Loved ones, when you walk worried and anxious, trying to decide, “Is my life going the right way? What is going to happen next week?” you are trying to be God and you are not God, and the effort will kill you. Stop it! Our God is God. He is greater than you and me. He didn’t bring you here to torture you. His Son throughout his life spent his days alleviating misery and sadness. God did not bring you here to torture you. He brought you here to make you like himself.

So all the things in your life that you cannot control, all the things in life that cause you anxiety, they are his business. They are not your business. If you say, “Are we just to do nothing?” No, do what you are doing with all your heart. You have to work hard, you have to do what lies to your hand with all your heart and with all enthusiasm but when you have done all, you are to lay your head on your pillow and commit your way unto the Lord and trust in him and he will act. That’s his business.
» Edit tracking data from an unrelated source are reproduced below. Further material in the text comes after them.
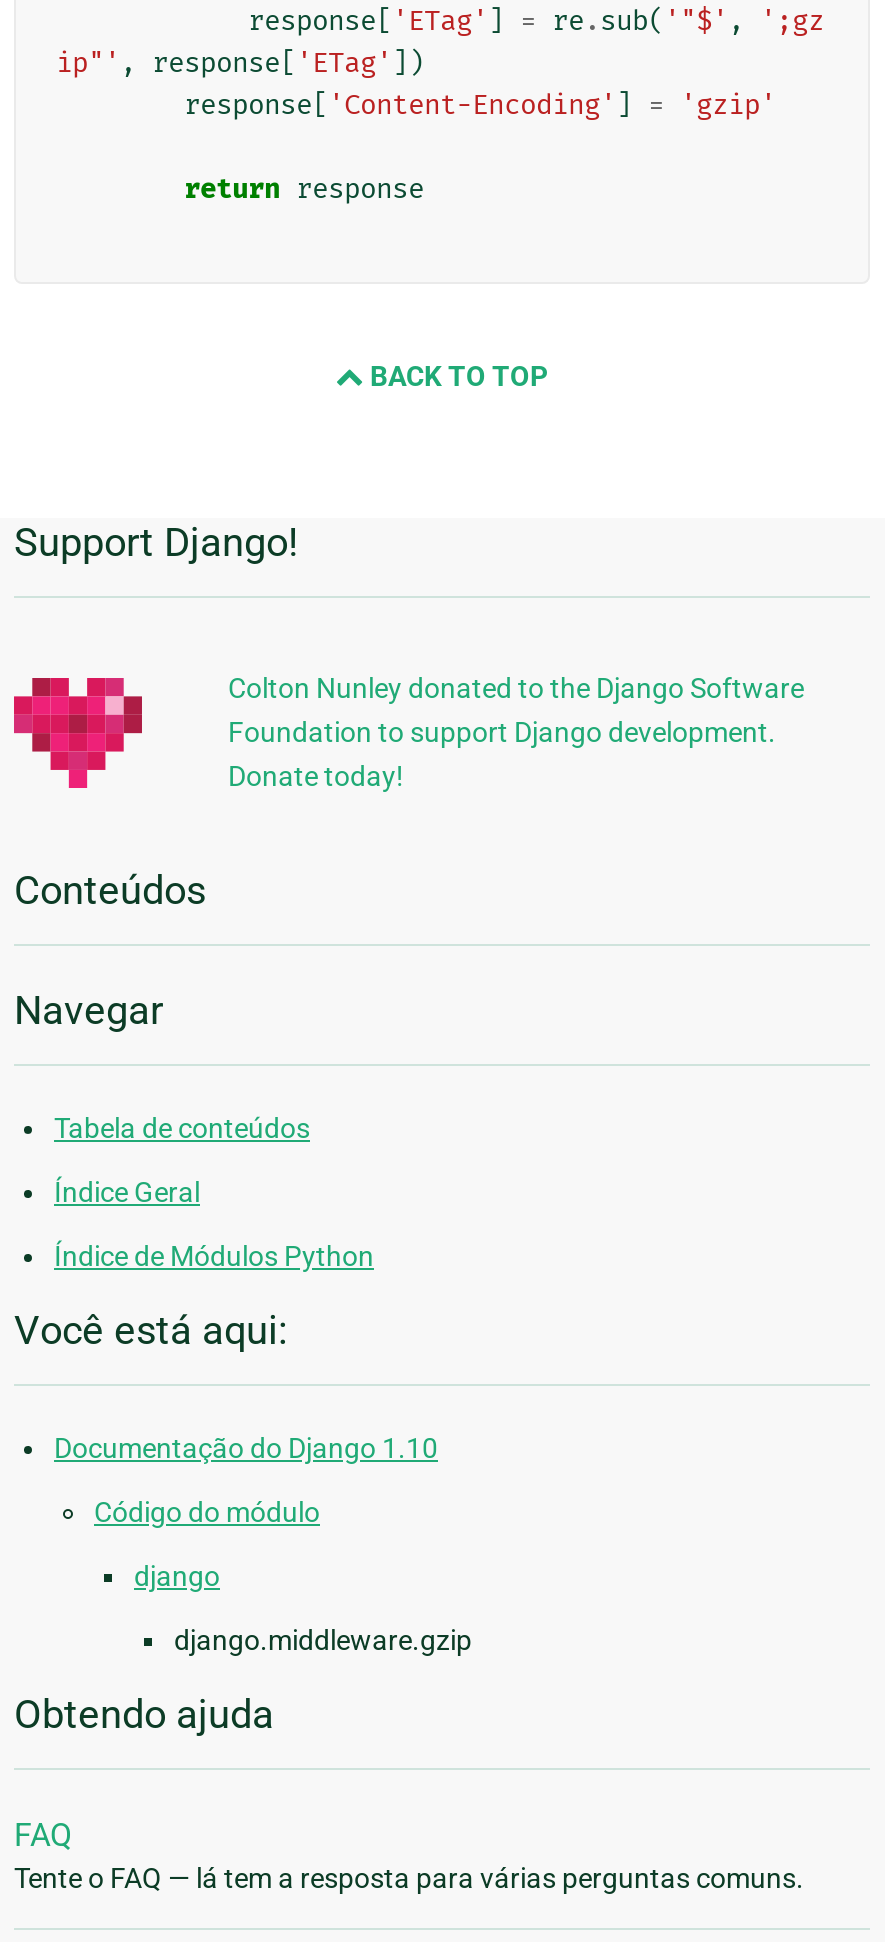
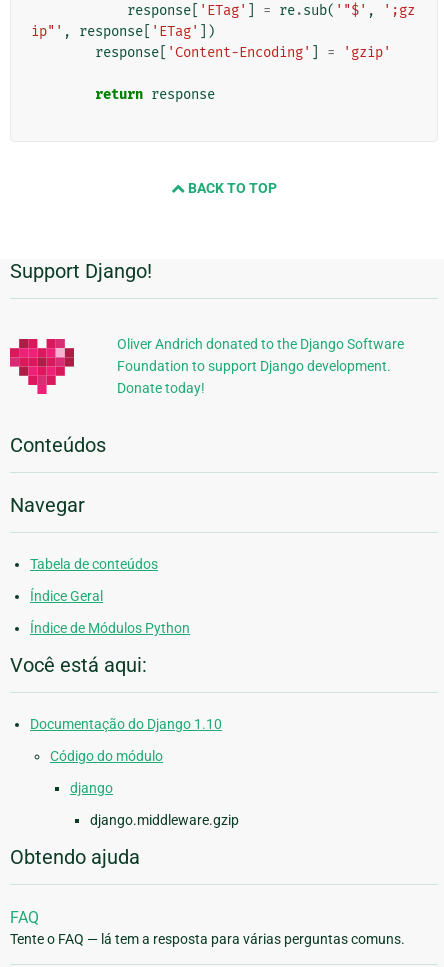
[228,673,804,705] Colton Nunley donated to the Django Software -> [117,336,404,352] Oliver Andrich donated to the Django Software

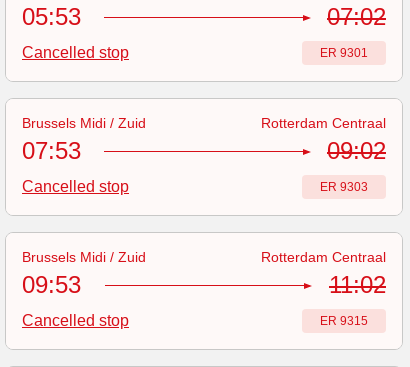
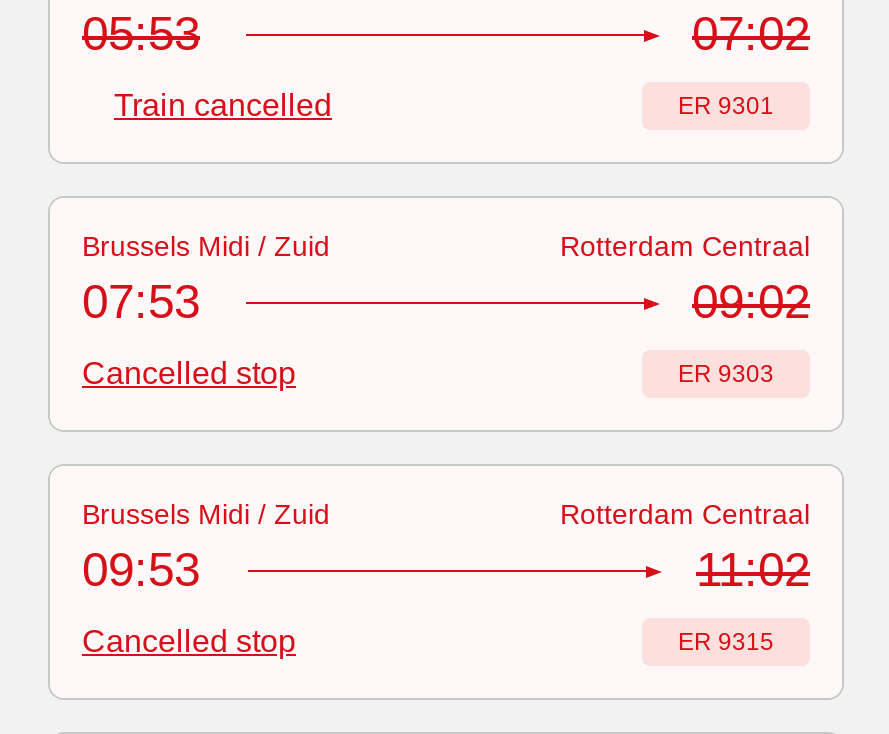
[22,44,129,61] Cancelled stop -> [114,88,332,122] Train cancelled

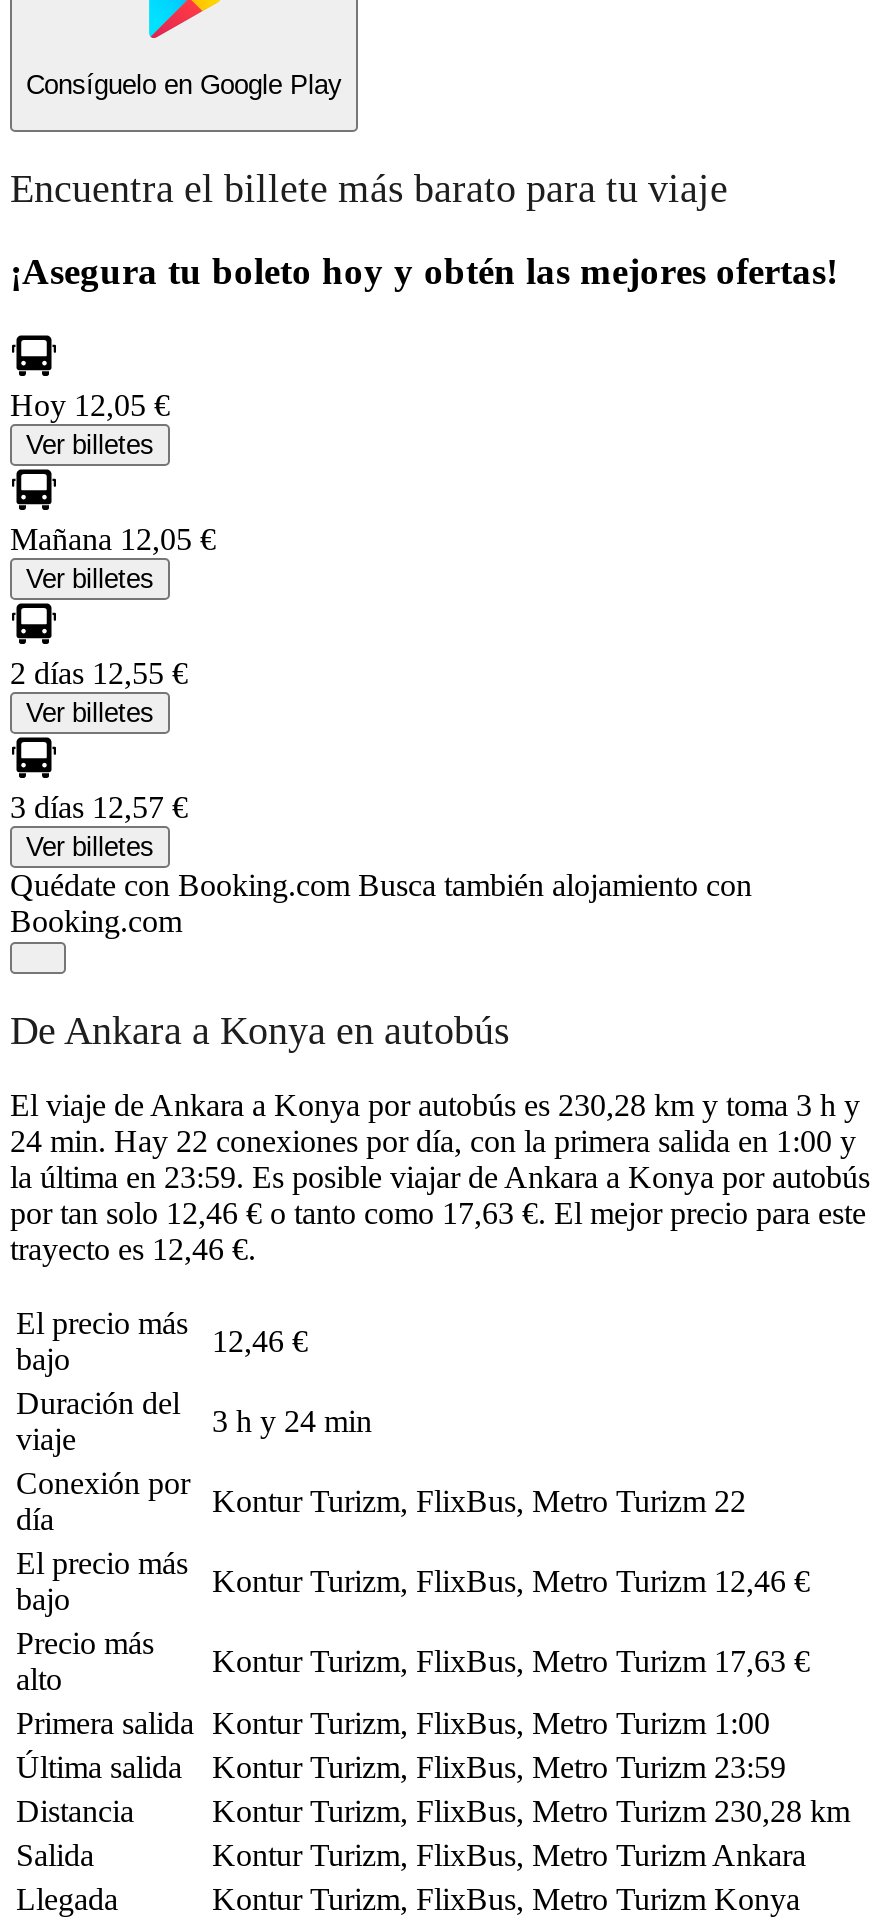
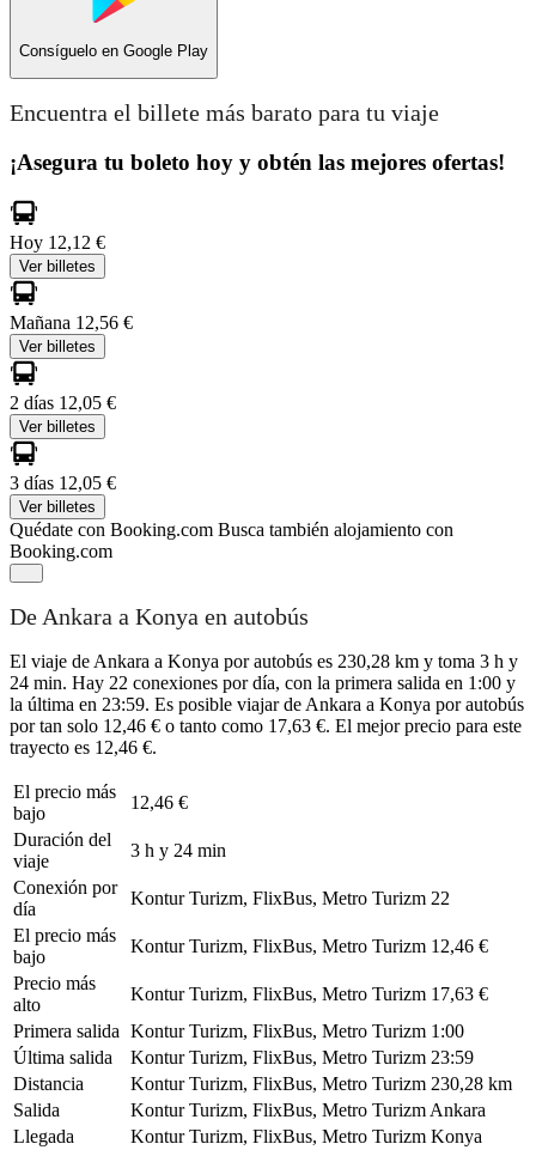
[10,387,170,421] Hoy 12,05 € -> [10,232,105,252] Hoy 12,12 €
[10,521,216,555] Mañana 12,05 € -> [10,312,133,332] Mañana 12,56 €
[10,655,188,689] 2 días 12,55 € -> [10,392,116,412] 2 días 12,05 €
[10,789,188,823] 3 días 12,57 € -> [10,472,116,492] 3 días 12,05 €

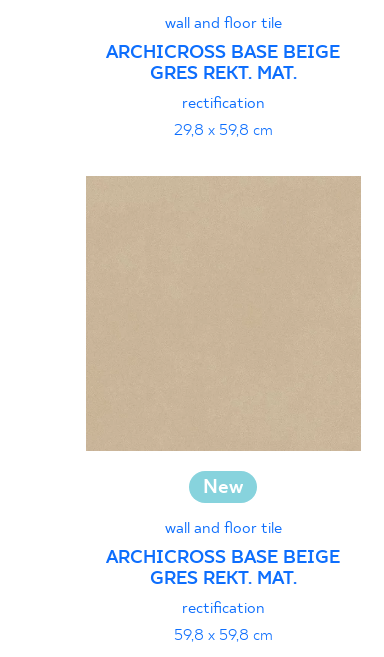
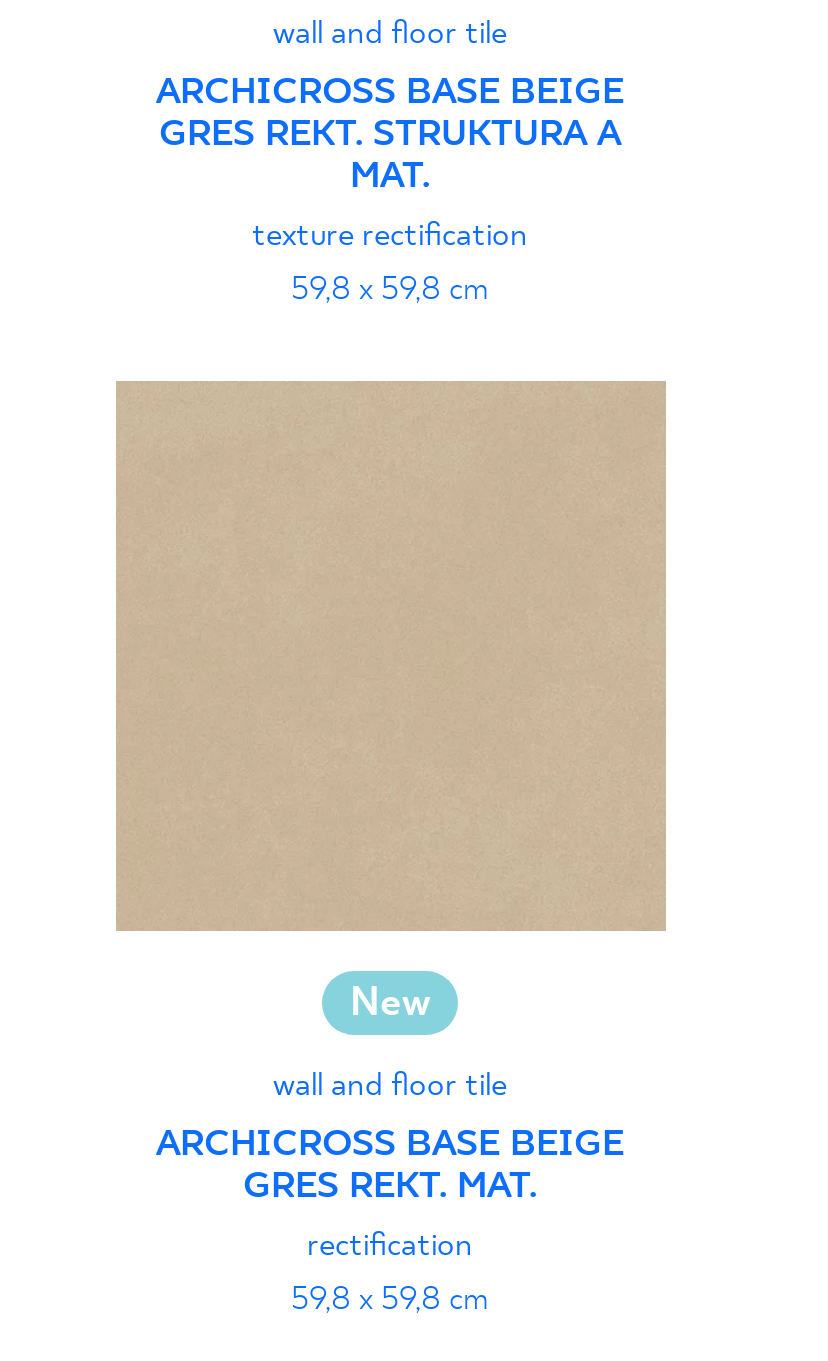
[150,64,296,85] GRES REKT. MAT. -> [159,114,621,198] GRES REKT. STRUKTURA A | MAT.
[174,94,272,140] rectification | 29,8 x 59,8 cm -> [252,217,528,309] texture rectification | 59,8 x 59,8 cm

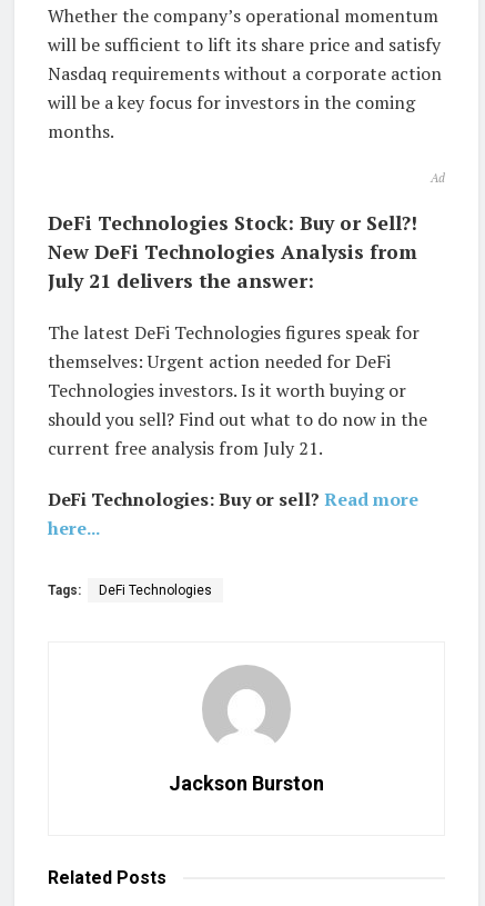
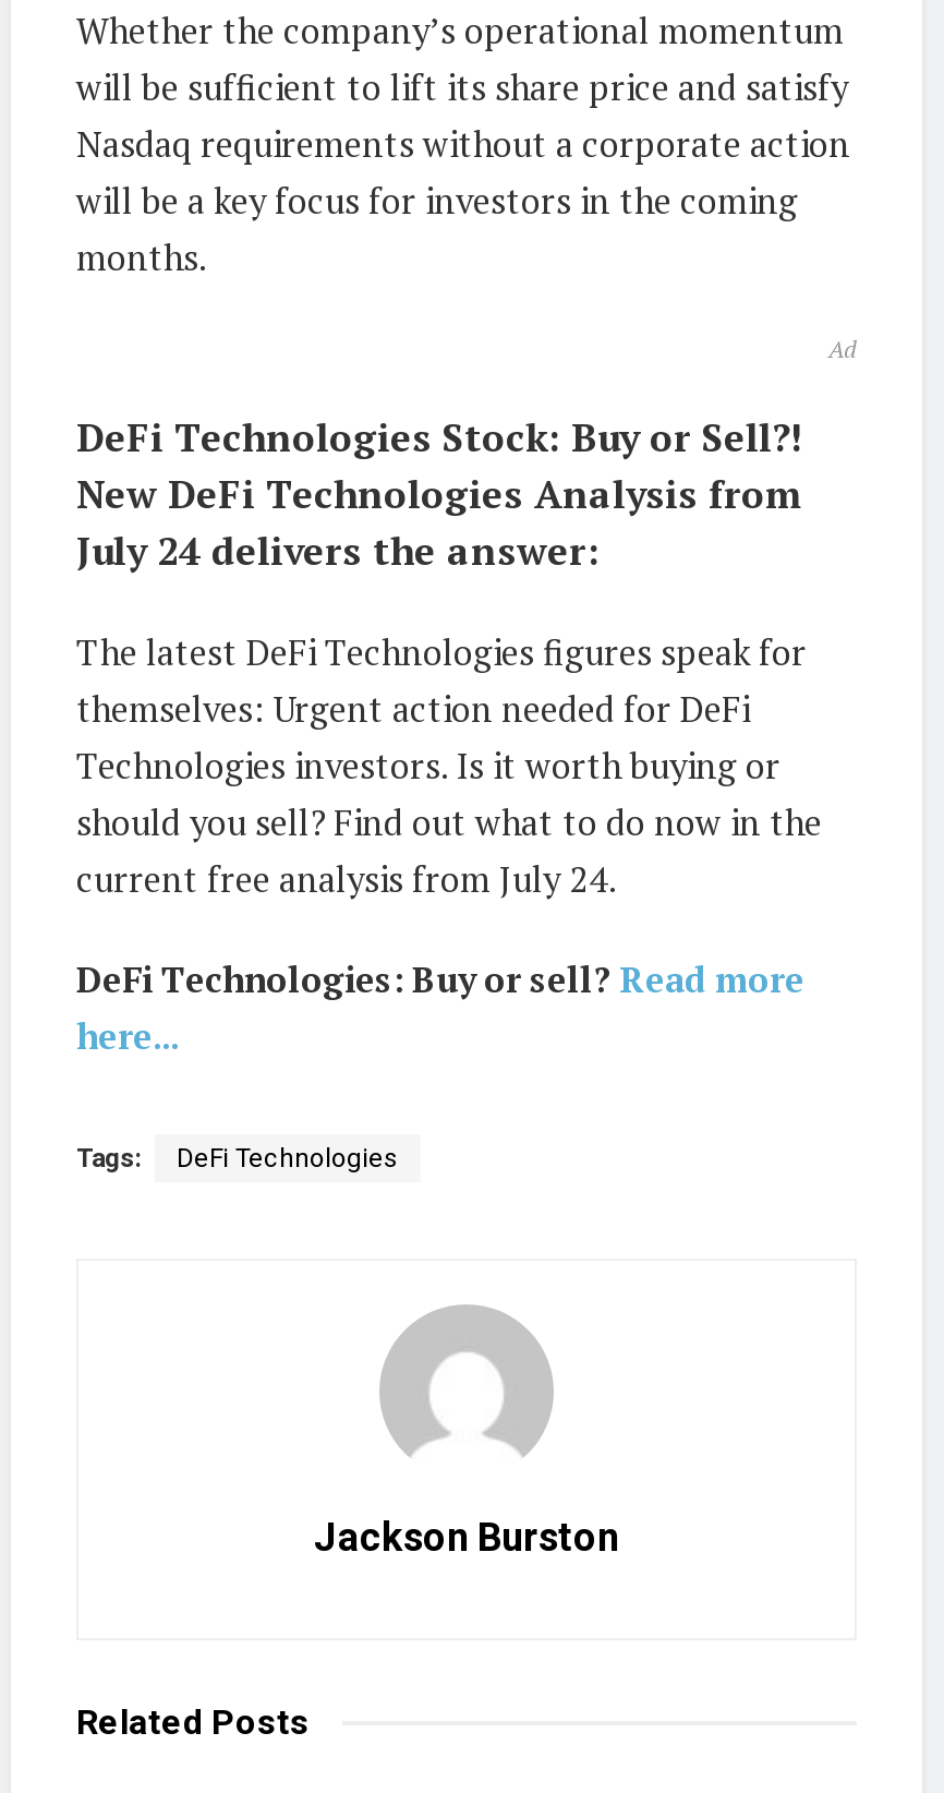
[48,267,314,293] July 21 delivers the answer: -> [76,525,600,575] July 24 delivers the answer:
[48,435,323,460] current free analysis from July 21. -> [76,854,617,902] current free analysis from July 24.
How do I know that he will work it out the way I will like? That depends on whether you like what he likes, isn’t that it? Shakespeare has a line, “Aye, that’s the rub.” That’s the heart of it, isn’t it? Is he, God, and therefore does he really know you better than you know yourself? Does he really know whether you should be married and who you should be married to? Does he really know how long you should bear this difficult situation in your job? Does he really know what you can take or does he not? You know there is only one answer. Of course, he knows. Who am I who doesn’t even know how to improve Saturn’s rings, who am I to try to outthink him? I know he knows. Doesn’t he know what’s

best for you? He knows what you can like for a week or two weeks, but does he really know what you will like forever?

Doesn’t he really know what your nature is? Of course he does. You can trust him. He thinks way beyond us. So why not relax — why not be at peace — why not see that this is stupid, this habit of questioning God, of trying to debate with him and trying to show him how he could run our lives better?

Why not stop being silly little paper dolls with no heads? Stop it and say, “Lord God, you are our God; your wisdom is way beyond ours. Who are we? We don’t know the mind of the Lord, we have never been in your mind, and we can’t counsel you. Lord, we bow down before you and we will do what lies to our hand, and for the other things that we can’t affect, we will trust you and let you work them out for us.”

Loved ones, that’s the joy and delight to which God has called us. It really is. C.S. Lewis [British apologist and author, 1898-1963] said, “The greatest problem of Christians is not that they live in the past but that they live eighty percent in the future.” That’s it. How about regarding today as the last day on earth for you, the last day of your life? How about thinking that you have just to see through to darkness tonight, and that everything beyond tonight is God’s concern? I pray especially for those of you who have lived trying to do God’s job for him. I pray that you will let those things go out of your hands and that you will live joyfully a moment at a time. Let God be God.